» **EXERCISE**: What is needed here is an exact copy of all the records below.

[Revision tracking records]
************
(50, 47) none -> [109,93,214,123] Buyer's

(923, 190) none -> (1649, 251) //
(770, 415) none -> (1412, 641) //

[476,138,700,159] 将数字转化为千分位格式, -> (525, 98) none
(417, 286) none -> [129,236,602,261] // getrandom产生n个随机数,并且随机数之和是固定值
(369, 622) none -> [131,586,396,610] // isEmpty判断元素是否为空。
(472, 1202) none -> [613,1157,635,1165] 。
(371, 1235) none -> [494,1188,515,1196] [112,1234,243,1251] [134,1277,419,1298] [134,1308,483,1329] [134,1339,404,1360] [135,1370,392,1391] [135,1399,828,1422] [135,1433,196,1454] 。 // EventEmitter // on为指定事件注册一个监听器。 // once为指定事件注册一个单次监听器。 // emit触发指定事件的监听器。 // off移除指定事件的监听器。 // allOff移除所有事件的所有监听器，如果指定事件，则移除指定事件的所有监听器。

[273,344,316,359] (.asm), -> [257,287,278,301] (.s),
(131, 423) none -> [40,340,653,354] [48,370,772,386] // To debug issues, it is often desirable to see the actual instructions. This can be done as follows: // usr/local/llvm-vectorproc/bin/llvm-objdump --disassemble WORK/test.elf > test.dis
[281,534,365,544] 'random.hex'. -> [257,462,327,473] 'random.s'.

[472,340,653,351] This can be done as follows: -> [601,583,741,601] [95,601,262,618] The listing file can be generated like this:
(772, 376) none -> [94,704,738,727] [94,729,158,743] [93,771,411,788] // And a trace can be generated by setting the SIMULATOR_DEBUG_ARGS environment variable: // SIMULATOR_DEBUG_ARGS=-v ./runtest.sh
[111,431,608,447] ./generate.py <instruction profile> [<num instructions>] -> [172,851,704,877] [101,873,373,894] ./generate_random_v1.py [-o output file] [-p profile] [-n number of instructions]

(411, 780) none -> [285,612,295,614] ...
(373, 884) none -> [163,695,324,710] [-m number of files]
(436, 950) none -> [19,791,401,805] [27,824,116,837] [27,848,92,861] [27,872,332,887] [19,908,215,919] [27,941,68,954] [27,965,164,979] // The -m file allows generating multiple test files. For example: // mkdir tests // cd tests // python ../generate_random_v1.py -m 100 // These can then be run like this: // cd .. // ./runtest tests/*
************
» **FINISHED TASK**:
(50, 47) none -> [109,93,214,123] Buyer's

(923, 190) none -> (1649, 251) //
(770, 415) none -> (1412, 641) //

[476,138,700,159] 将数字转化为千分位格式, -> (525, 98) none
(417, 286) none -> [129,236,602,261] // getrandom产生n个随机数,并且随机数之和是固定值
(369, 622) none -> [131,586,396,610] // isEmpty判断元素是否为空。
(472, 1202) none -> [613,1157,635,1165] 。
(371, 1235) none -> [494,1188,515,1196] [112,1234,243,1251] [134,1277,419,1298] [134,1308,483,1329] [134,1339,404,1360] [135,1370,392,1391] [135,1399,828,1422] [135,1433,196,1454] 。 // EventEmitter // on为指定事件注册一个监听器。 // once为指定事件注册一个单次监听器。 // emit触发指定事件的监听器。 // off移除指定事件的监听器。 // allOff移除所有事件的所有监听器，如果指定事件，则移除指定事件的所有监听器。

[273,344,316,359] (.asm), -> [257,287,278,301] (.s),
(131, 423) none -> [40,340,653,354] [48,370,772,386] // To debug issues, it is often desirable to see the actual instructions. This can be done as follows: // usr/local/llvm-vectorproc/bin/llvm-objdump --disassemble WORK/test.elf > test.dis
[281,534,365,544] 'random.hex'. -> [257,462,327,473] 'random.s'.

[472,340,653,351] This can be done as follows: -> [601,583,741,601] [95,601,262,618] The listing file can be generated like this:
(772, 376) none -> [94,704,738,727] [94,729,158,743] [93,771,411,788] // And a trace can be generated by setting the SIMULATOR_DEBUG_ARGS environment variable: // SIMULATOR_DEBUG_ARGS=-v ./runtest.sh
[111,431,608,447] ./generate.py <instruction profile> [<num instructions>] -> [172,851,704,877] [101,873,373,894] ./generate_random_v1.py [-o output file] [-p profile] [-n number of instructions]

(411, 780) none -> [285,612,295,614] ...
(373, 884) none -> [163,695,324,710] [-m number of files]
(436, 950) none -> [19,791,401,805] [27,824,116,837] [27,848,92,861] [27,872,332,887] [19,908,215,919] [27,941,68,954] [27,965,164,979] // The -m file allows generating multiple test files. For example: // mkdir tests // cd tests // python ../generate_random_v1.py -m 100 // These can then be run like this: // cd .. // ./runtest tests/*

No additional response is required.